It’s certainly an interesting idea, and - assuming I like it - I myself would have no objections to eating it as long as it “tests OK” as far as it’s composition/chemical/biochemical constituents.
As for the processes that create it, that’s potentially another set of issues altogether. Which is how I feel about GMOs (and for that matter, “organic” food). Unlike - or so I gather - the majority of its opponents (at least the vocal ones, on the Web) I have zero concerns about GMO foods’ potential detrimental impact on my health, and 45+ years since it’s been any sort of A Thing, I’ve yet to see any concrete evidence (significant or otherwise) that organic food is in fact any healthier to eat than reasonably-regulated conventional crops - my concerns/opinions about those things relate entirely to their long-term impact on the environment. (Which, much like humans’ contribution to climate change, we won’t know for decades (or longer), by which time, any hope of “stopping” any serious problems will be ancient history and the best we’ll be able to do (if we’re willing to do it even then) is avoid making the situation worse.

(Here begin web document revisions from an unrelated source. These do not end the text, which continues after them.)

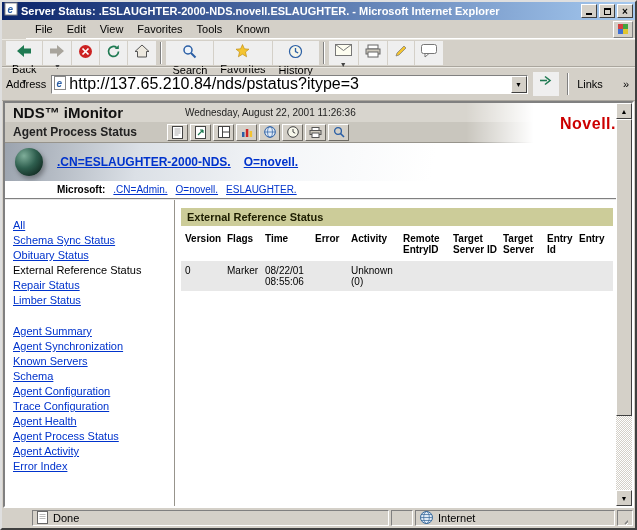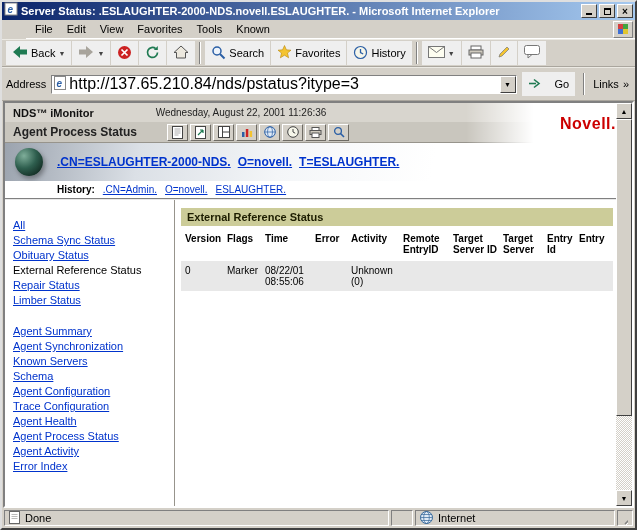"Back" .tb-btn { flex-direction: none -> column }
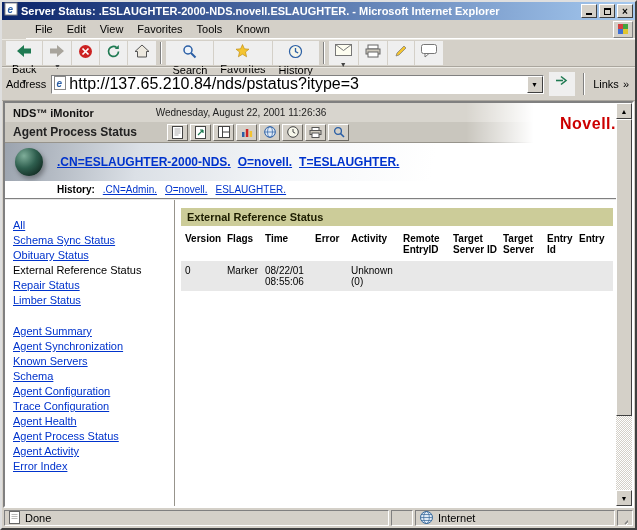"Links" .links-area { gap: 4px -> 20px }
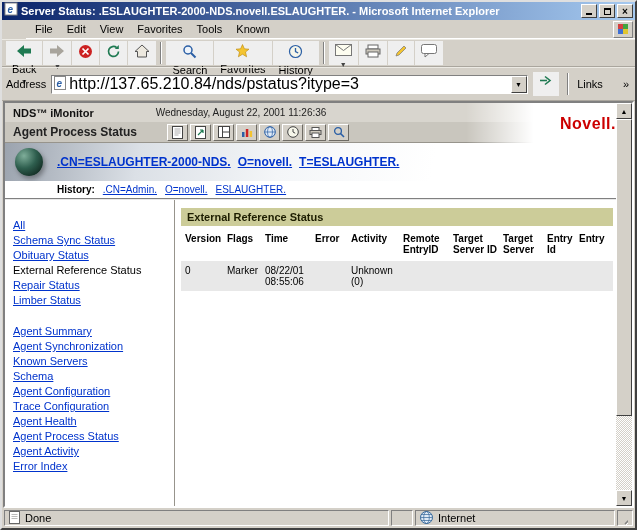"NDS™ iMonitor" .brand { font-size: 11px -> 15px }
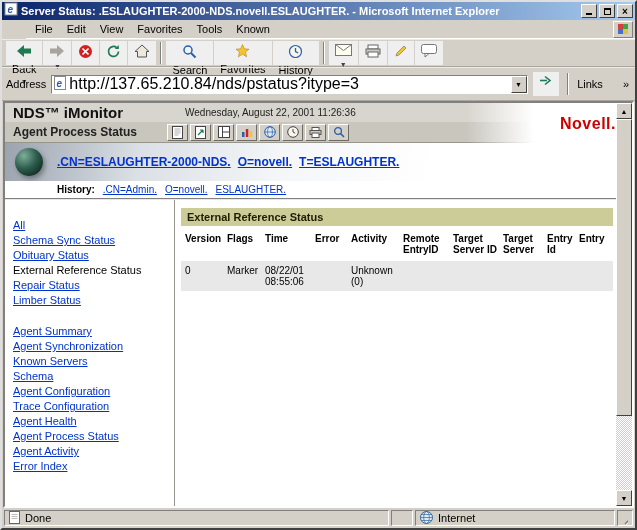".CN=ESLAUGHTER-2000-NDS." .dn-links { gap: 7px -> 13px }
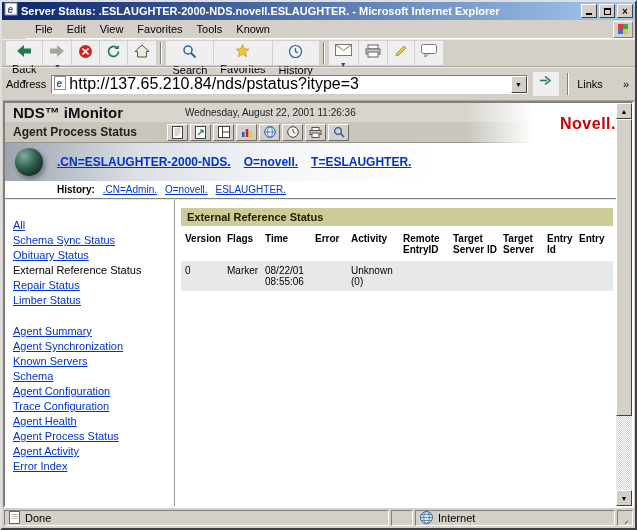"T=ESLAUGHTER." span.link { html: <span>T=ESLAUGHTER.</span> -> none }
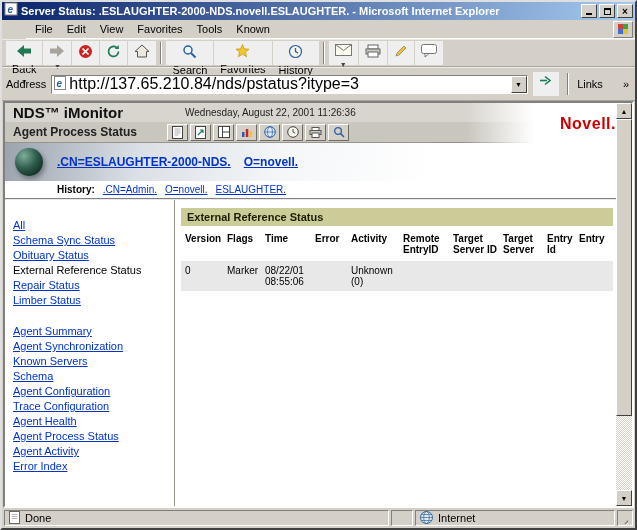"History:" span.identity-label { text: History -> Microsoft }
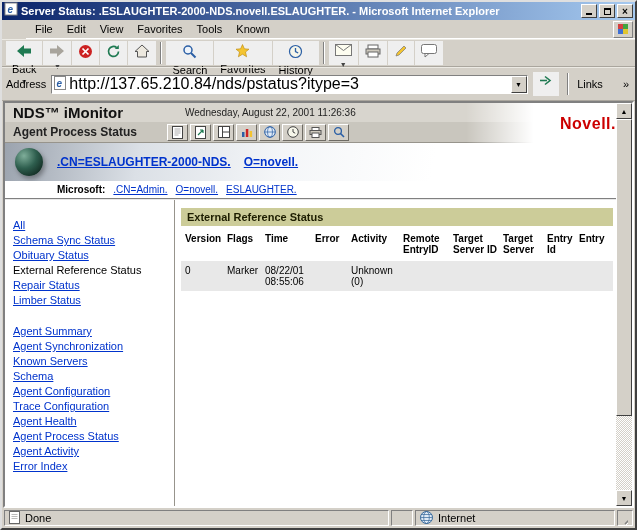"Done" .statusbar { margin-left: none -> 28px }
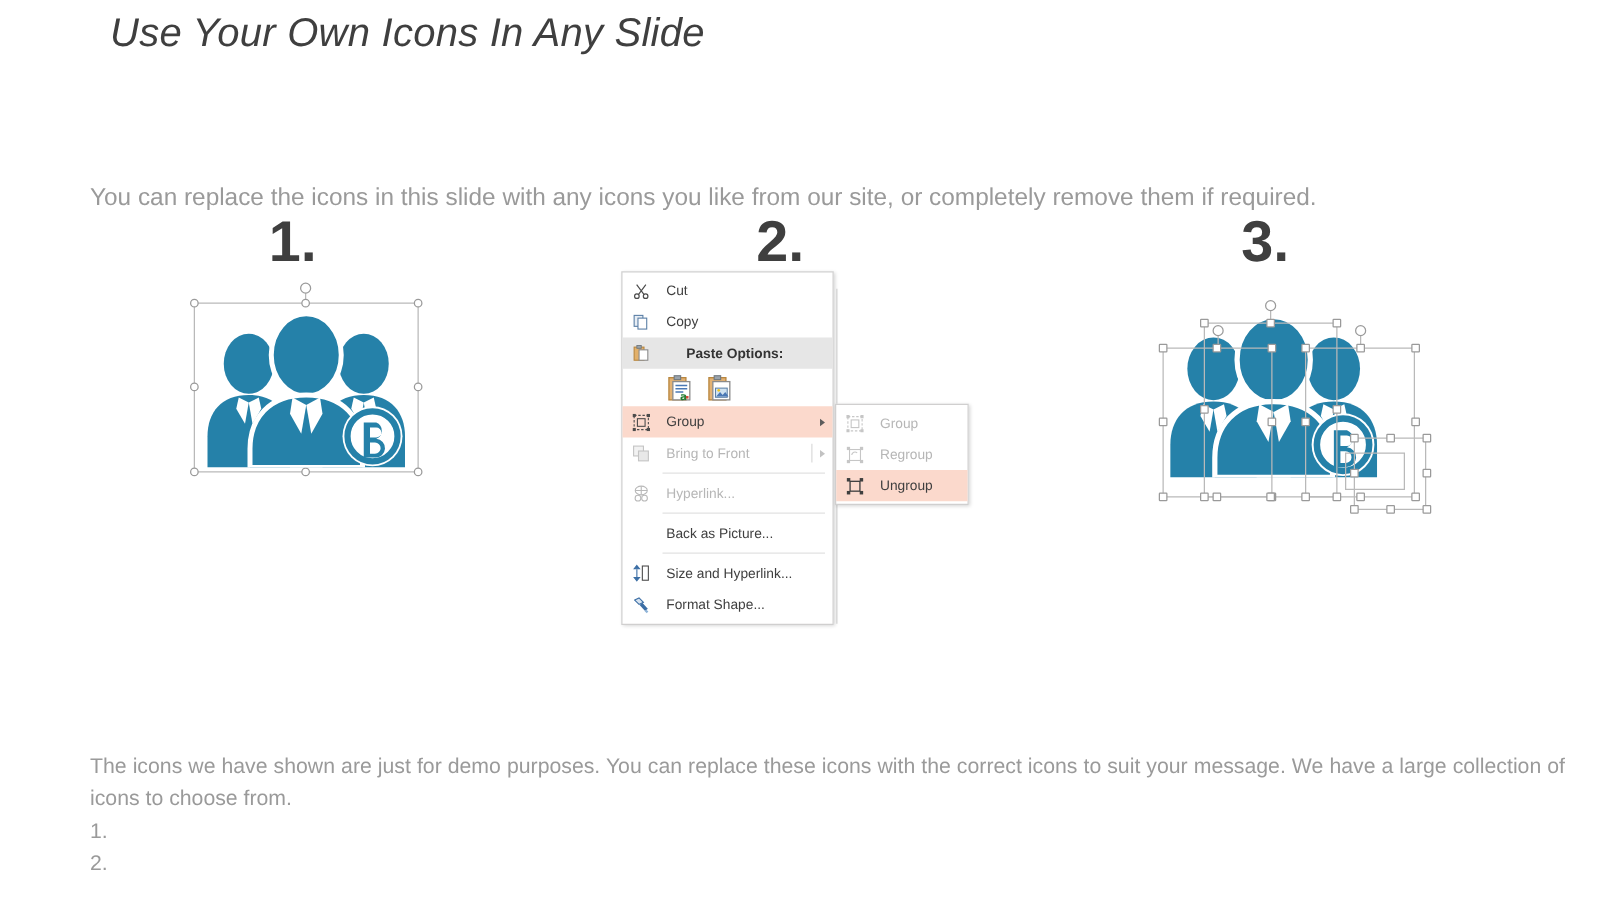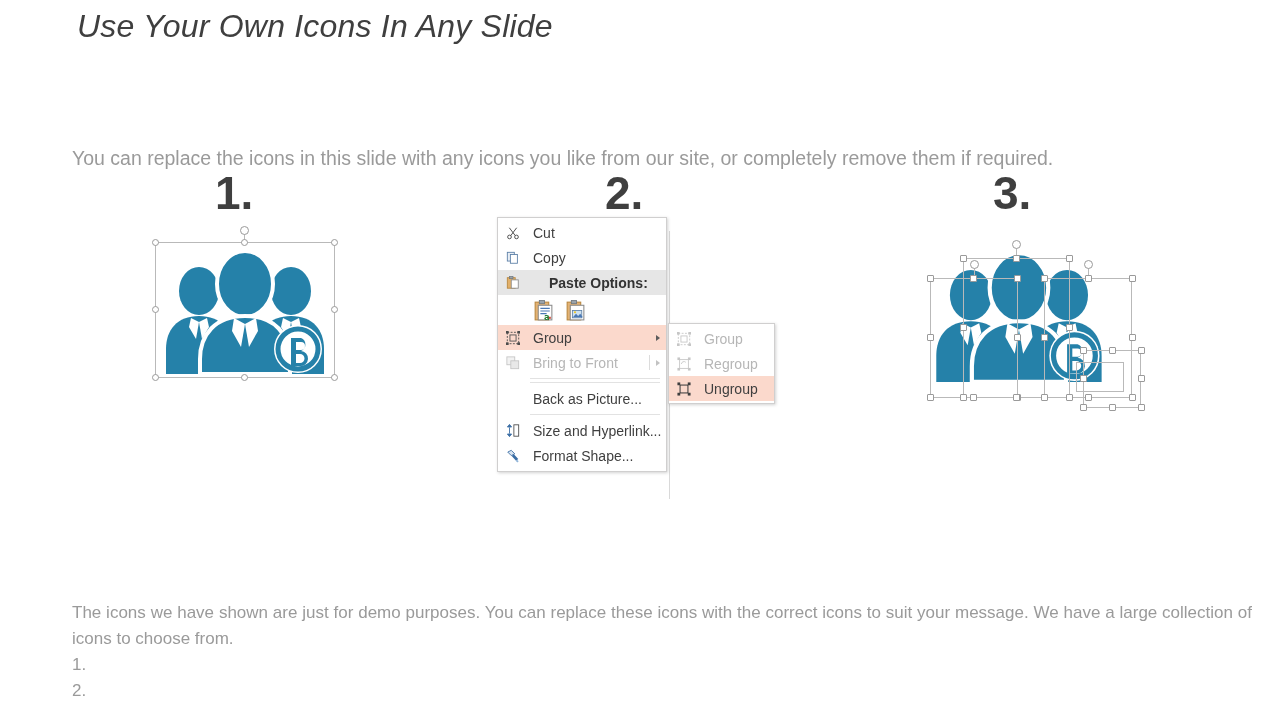"Use Your Own Icons In" #slide-title { left: 77px -> 88px }
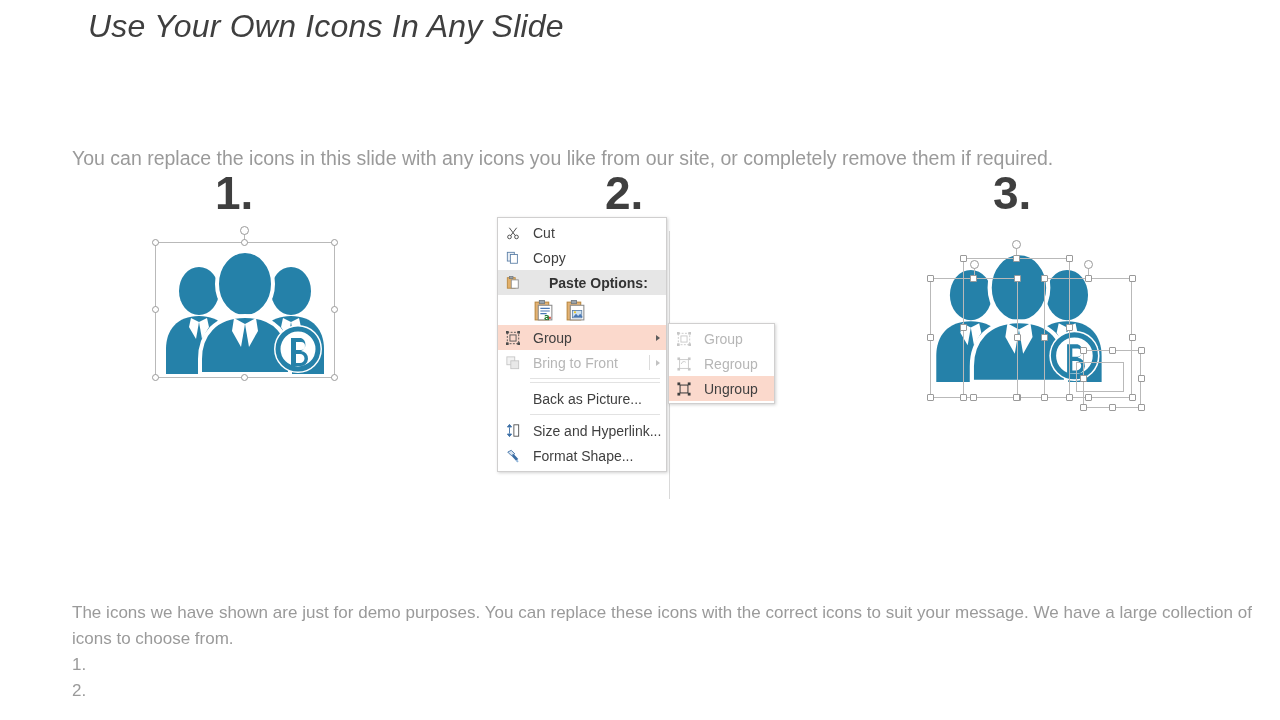"Cut" .mi .lb { font-size: 14px -> 11px }
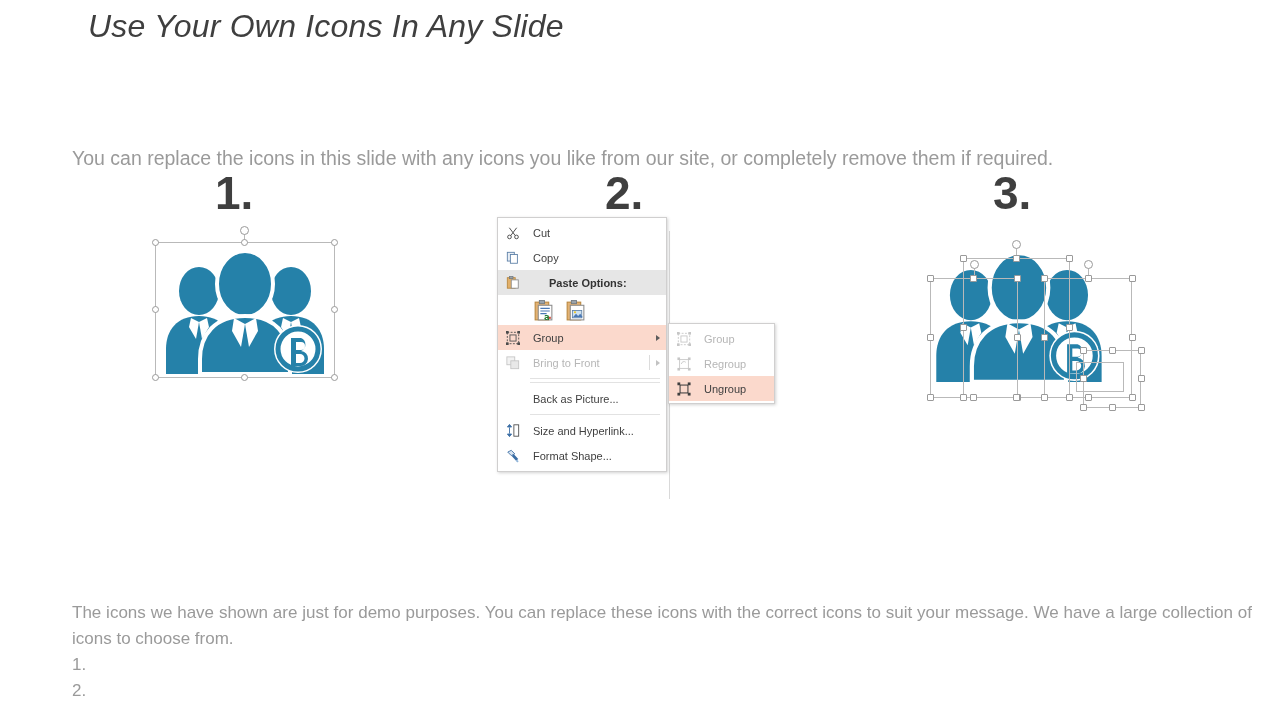"Hyperlink..." div.mi { html: none -> <div> <span> <svg> <g> <ellipse></ellipse> <path></path> <circle></circle> <circle></circle> </g> </svg> </span> <span>Hyperlink...</span> </div> }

And unlike GMO agricultural, for example, it superficially seems much more possible to control any environmental impact (even in the broadest sense) because presumably it would all be done “indoors”, in controlled environments. (Of course that assumes adequate regulation, but what human activity doesn’t have the potential to wreak havoc on the environment if it’s not regulated?) I mean, I don’t imagine we’ll have little “artificially culture pork chops” gamboling about in fields, possibly spreading their laboratory-rearranged genomes or other bits freely into the ecosphere…
I also frankly like the idea of being able to “eat animals and have them too” (even if it means “having” many fewer of them), I have no vested interest in killing things for food. I’m not so unhappy about it that I’m vegetarian, but I’d be delighted to be able to “eat meat” without raising animals to be killed for it.
As for putting a relatively small number of people (in the scheme of the total population of workers in the world), um, yeah, well, times change, jobs change. In the very short term, I suppose some animals might be “put down”, but more likely the “last of their kind” would be “slaughtered for meat” just like their forebears (and there would no doubt be a continuing niche market for purists, able and willing to pay for their purism, just as the case is now, for some/other foods and other “luxury” goods), and farmers would stop breeding animals for food. Which, frankly, would be fine by me. I see no logical imperative, much less a moral one, in continuing to breed animals for food for its own sake…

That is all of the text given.